"The best way to protect our children at school is for us to be vaccinated," Theodoros Vasilakopoulos stressed today, noting that this has been proven by work in countries where the school year has begun.
Speaking to MEGA, the professor of pulmonology referred to the most common fear that parents have, which are possible long-term side effects from the vaccine.
As Vasilakopoulos said "short-term side effects are rare cases of myocarditis that are autoimmune".
"Children with coronavirus are much more likely to have such problems than with the vaccine.
"This side effect is 10-12 cases per million.

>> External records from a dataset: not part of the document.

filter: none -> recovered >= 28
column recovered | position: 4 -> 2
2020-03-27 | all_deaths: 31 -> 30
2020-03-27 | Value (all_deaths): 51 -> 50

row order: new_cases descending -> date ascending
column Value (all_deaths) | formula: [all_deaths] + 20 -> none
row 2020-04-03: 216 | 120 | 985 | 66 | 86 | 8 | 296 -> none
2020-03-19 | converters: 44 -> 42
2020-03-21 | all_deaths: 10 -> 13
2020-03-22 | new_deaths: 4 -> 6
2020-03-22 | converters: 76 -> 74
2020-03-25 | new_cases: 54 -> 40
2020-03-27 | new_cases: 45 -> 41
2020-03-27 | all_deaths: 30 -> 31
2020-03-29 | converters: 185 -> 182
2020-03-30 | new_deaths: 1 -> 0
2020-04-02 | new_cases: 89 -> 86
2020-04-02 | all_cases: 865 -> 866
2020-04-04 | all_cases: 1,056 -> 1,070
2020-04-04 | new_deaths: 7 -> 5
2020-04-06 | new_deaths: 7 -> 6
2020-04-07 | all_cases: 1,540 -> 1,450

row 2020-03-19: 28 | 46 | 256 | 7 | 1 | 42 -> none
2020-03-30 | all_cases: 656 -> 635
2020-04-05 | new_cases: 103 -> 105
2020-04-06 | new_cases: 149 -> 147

"The coronavirus disease greatly increases the risk of developing myocarditis, systemic inflammatory syndrome, long-term symptoms, and inability to concentrate.
"The virus goes to our nervous system, there are enough children who have months after weakness in concentration and the learning process."

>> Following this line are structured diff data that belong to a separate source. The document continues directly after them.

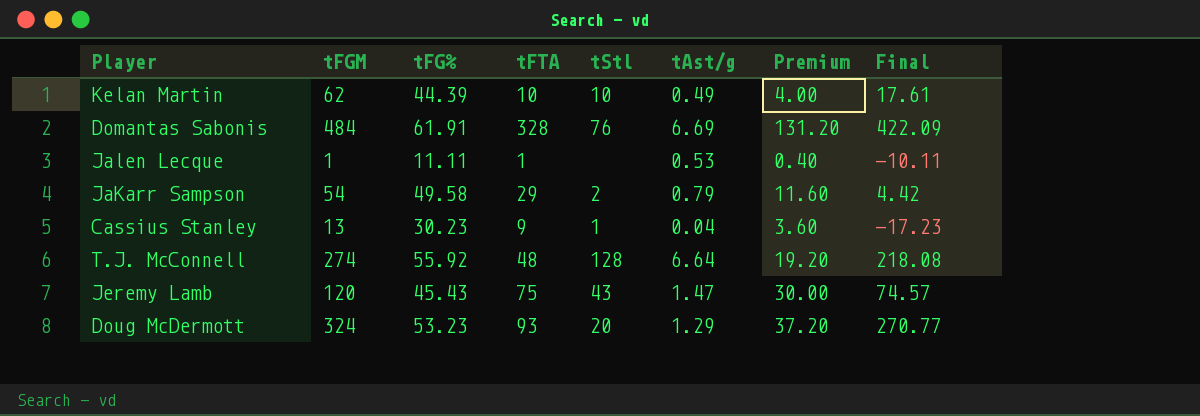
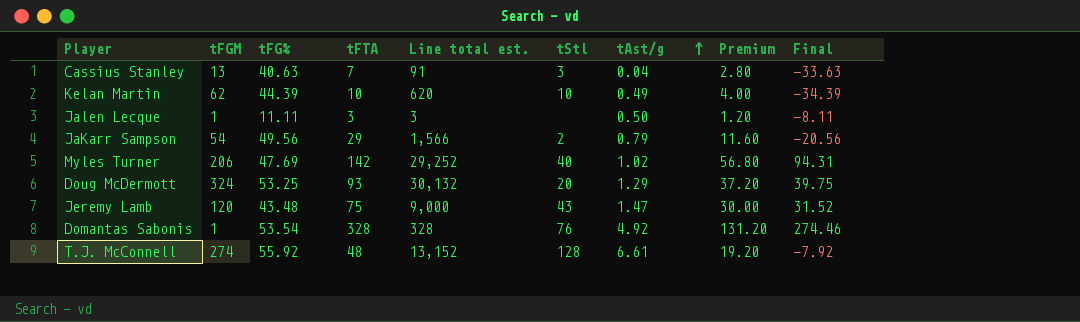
row order: none -> tAst/g ascending
column Line total est. | formula: none -> [tFGM] * [tFTA]
column Final | formula: [tFGM] - [tFG%] -> [tFTA] - [tFG%]
Cassius Stanley | tFG%: 30.23 -> 40.63
Cassius Stanley | tFTA: 9 -> 7
Cassius Stanley | tStl: 1 -> 3
Cassius Stanley | Premium: 3.60 -> 2.80
Jalen Lecque | tFTA: 1 -> 3
Jalen Lecque | tAst/g: 0.53 -> 0.50
Jalen Lecque | Premium: 0.40 -> 1.20
JaKarr Sampson | tFG%: 49.58 -> 49.56
row Myles Turner: none -> 206 | 47.69 | 142 | 29,252 | 40 | 1.02 | 56.80 | 94.31
Doug McDermott | tFG%: 53.23 -> 53.25
Jeremy Lamb | tFG%: 45.43 -> 43.48
Domantas Sabonis | tFGM: 484 -> 1
Domantas Sabonis | tFG%: 61.91 -> 53.54
Domantas Sabonis | tAst/g: 6.69 -> 4.92
T.J. McConnell | tAst/g: 6.64 -> 6.61

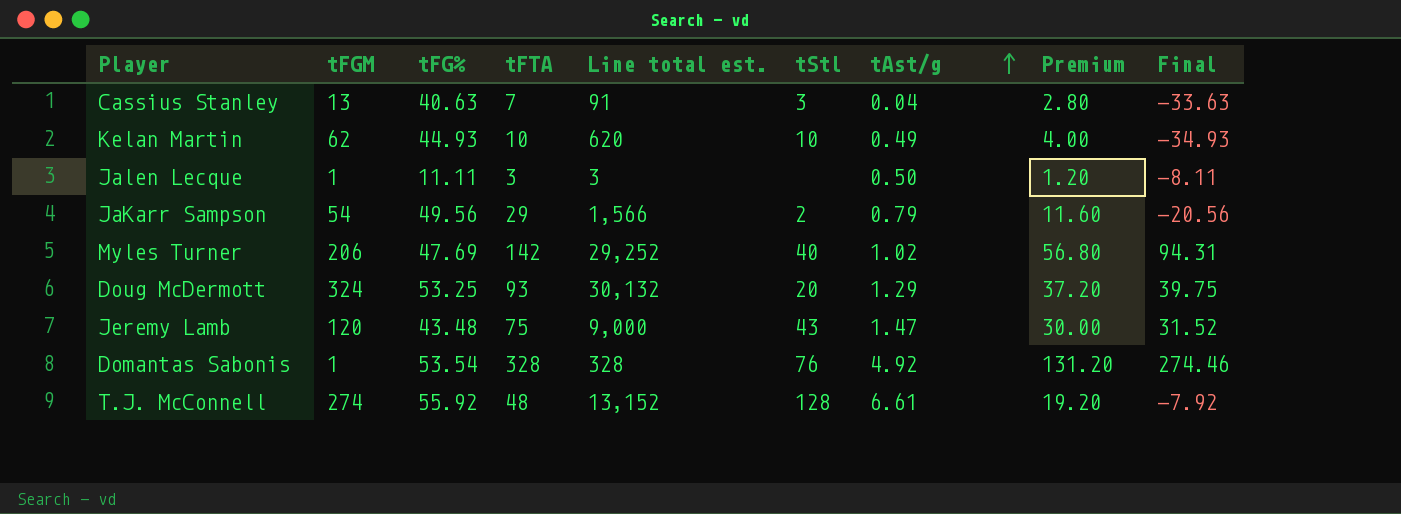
Kelan Martin | tFG%: 44.39 -> 44.93
Kelan Martin | Final: -34.39 -> -34.93

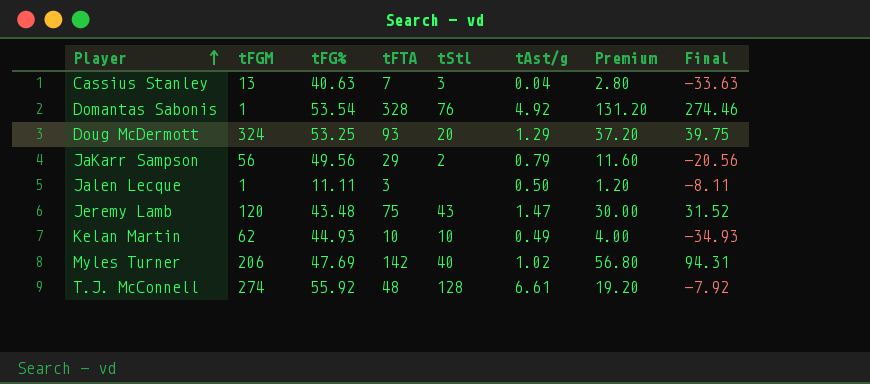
row order: tAst/g ascending -> Player ascending
column Line total est. | formula: [tFGM] * [tFTA] -> none
JaKarr Sampson | tFGM: 54 -> 56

Vasilakopoulos then revealed that three Greek children have died of the virus.
"Almost every week a child is admitted to the ICU.
"There is nothing more tragic after death than hospitalization in an intensive care unit.

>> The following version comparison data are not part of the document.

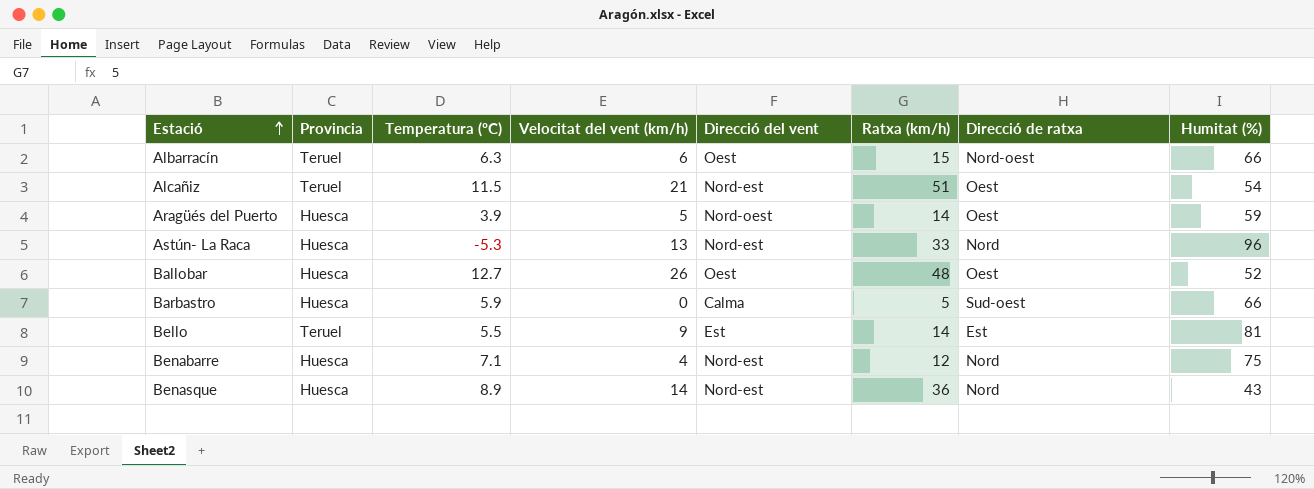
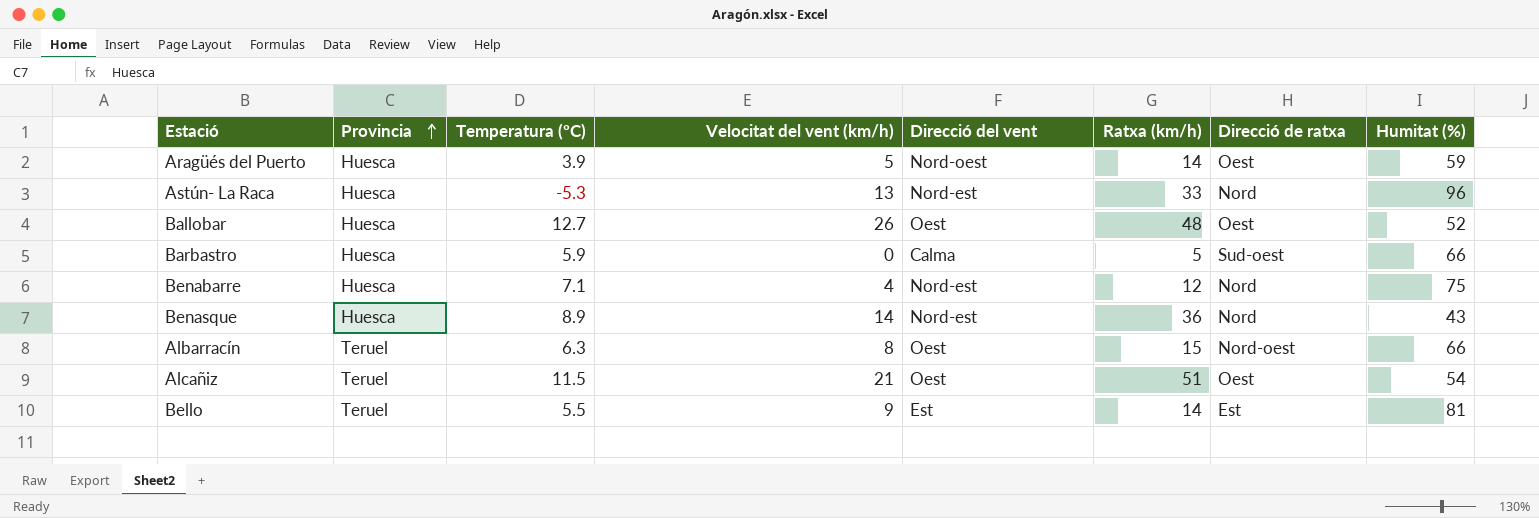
row order: Estació ascending -> Provincia ascending
Albarracín | Velocitat del vent (km/h): 6 -> 8
Alcañiz | Direcció del vent: Nord-est -> Oest

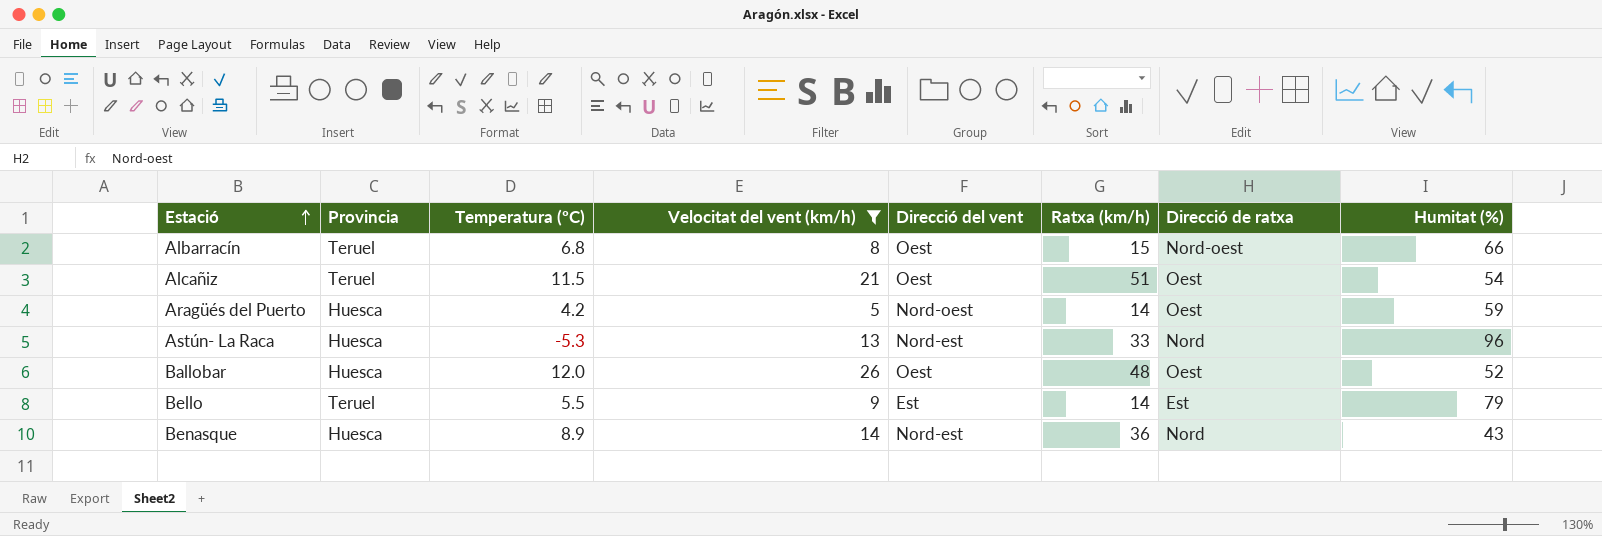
filter: none -> Velocitat del vent (km/h) >= 5
row order: Provincia ascending -> Estació ascending
Albarracín | Temperatura (ºC): 6.3 -> 6.8
Aragüés del Puerto | Temperatura (ºC): 3.9 -> 4.2
Ballobar | Temperatura (ºC): 12.7 -> 12.0
Bello | Humitat (%): 81 -> 79

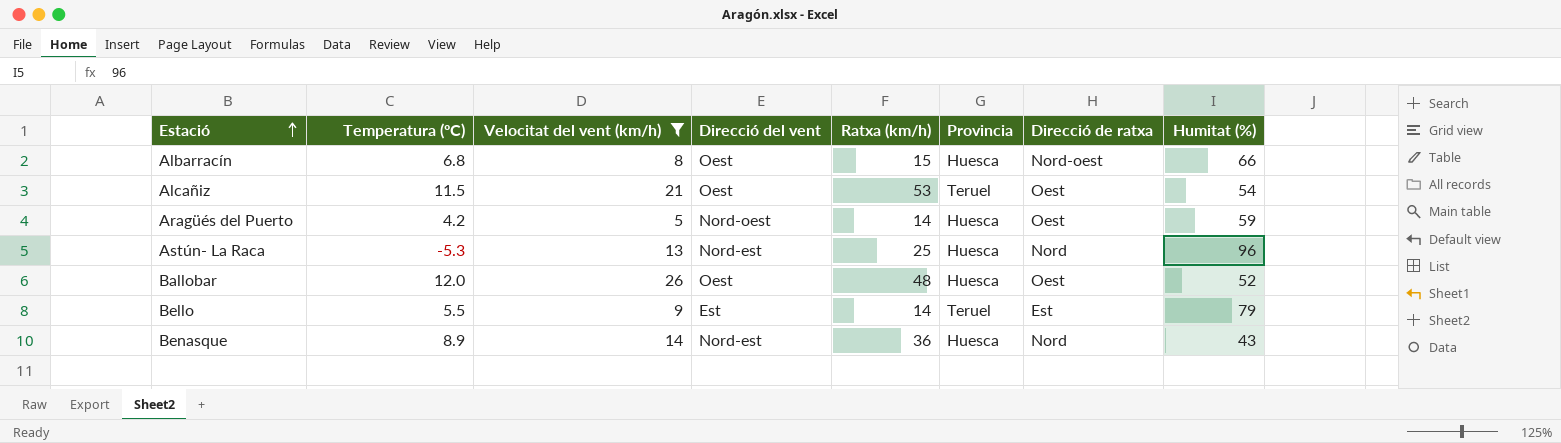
column Provincia | position: 2 -> 6
Albarracín | Provincia: Teruel -> Huesca
Alcañiz | Ratxa (km/h): 51 -> 53
Astún- La Raca | Ratxa (km/h): 33 -> 25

"Children over the age of 12 should be vaccinated unreservedly," he said, adding that the Pfizer study for children aged 5-12 is expected to be approved in September.
"There is no vaccine that has long-term complications.
"There was a rumor, a lie that some vaccines were linked to autism some years later.
"This doctor lost his license to practice, the publication was dropped but the damage had been done," he said when asked about possible long-term side effects of the vaccine.
Vasilakopoulos went on to explain: "Vaccinations are not a medicine that I take every day and after a few years it may accumulate some toxic action, I do it once or twice."